Expert interviewers deliberately bring up the skewed case because answering "a BST is O(log n)" is only half the truth - that bound holds for the average and balanced cases, not the worst. Naming that trade-off is what separates a memorized answer from a real understanding of the data structure.

Quadratic Time: O(n²)

The performance of a quadratic time complexity algorithm is directly related to the squared size of the input data collection.

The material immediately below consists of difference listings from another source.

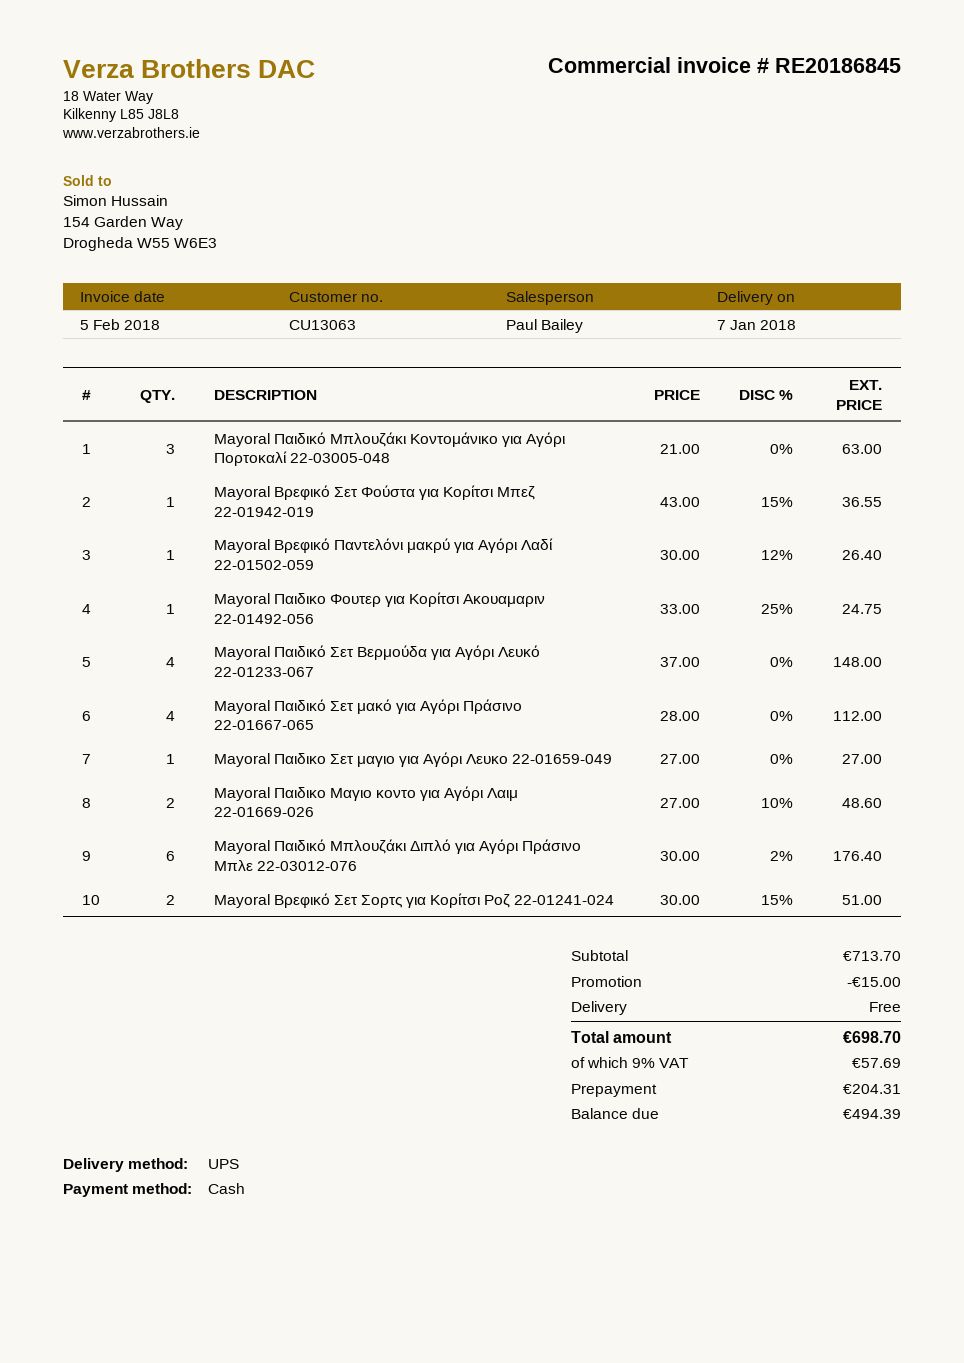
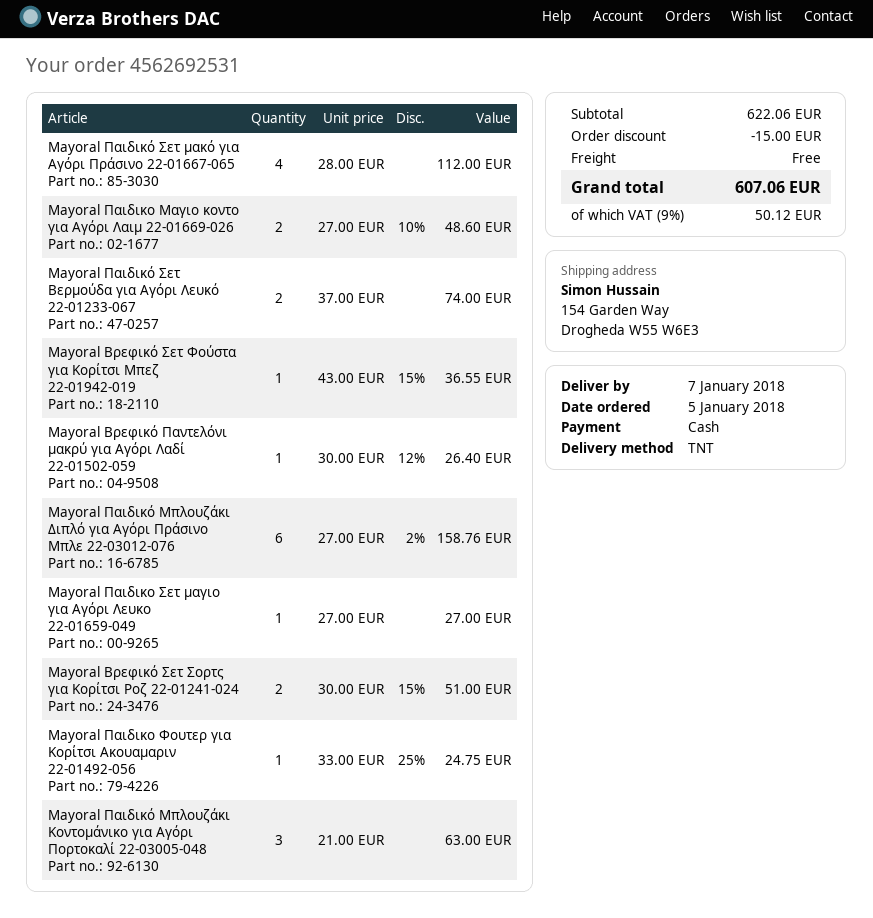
shipping method: UPS -> TNT
Mayoral Παιδικό Σετ Βερμούδα για Αγόρι Λευκό 22-01233-067: 4 x 37.00 = 148.00 -> 2 x 37.00 = 74.00
Mayoral Παιδικό Μπλουζάκι Διπλό για Αγόρι Πράσινο Μπλε 22-03012-076: 6 x 30.00 - 2% = 176.40 -> 6 x 27.00 - 2% = 158.76
subtotal: 713.70 -> 622.06
tax: 9% = 57.69 -> 9% = 50.12
total: 698.70 -> 607.06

Example: 2 nested for loops.

# 2 nested for loops
def print_all_possible_ordered_pairs(my_list):
    for first_item in my_list: # O(n)
        for second_item in my_list: # O(n)
            print(first_item, second_item)

We have two nested loops in the example above. If the array has n items, the outer loop will execute n times, and the inner loop will execute n times for each iteration of the outer loop, resulting in n² prints. If the size of the array is 10, then the loop runs 10x10 times. So the function will print 100 times. As a result, this function will take O(n²) time to complete.

Is it possible for a nested loop to not be O(n²)? Yes, absolutely.

Two nested loops do not automatically mean O(n²). What matters is how many times the innermost line runs in total, not the nesting depth.

Inner loop runs a constant number of times - O(n):

for item in my_list:        # n times
    for i in range(5):      # always 5, regardless of input
        print(item, i)

The inner loop is fixed at 5, so the total is 5n. Drop the constant and it is O(n).

Inner loop iterates over a different input - O(n × m):

for a in list_a:            # n times
    for b in list_b:        # m times
        print(a, b)

If the two lists are different sizes, this is O(n × m). It only becomes O(n²) when m equals n.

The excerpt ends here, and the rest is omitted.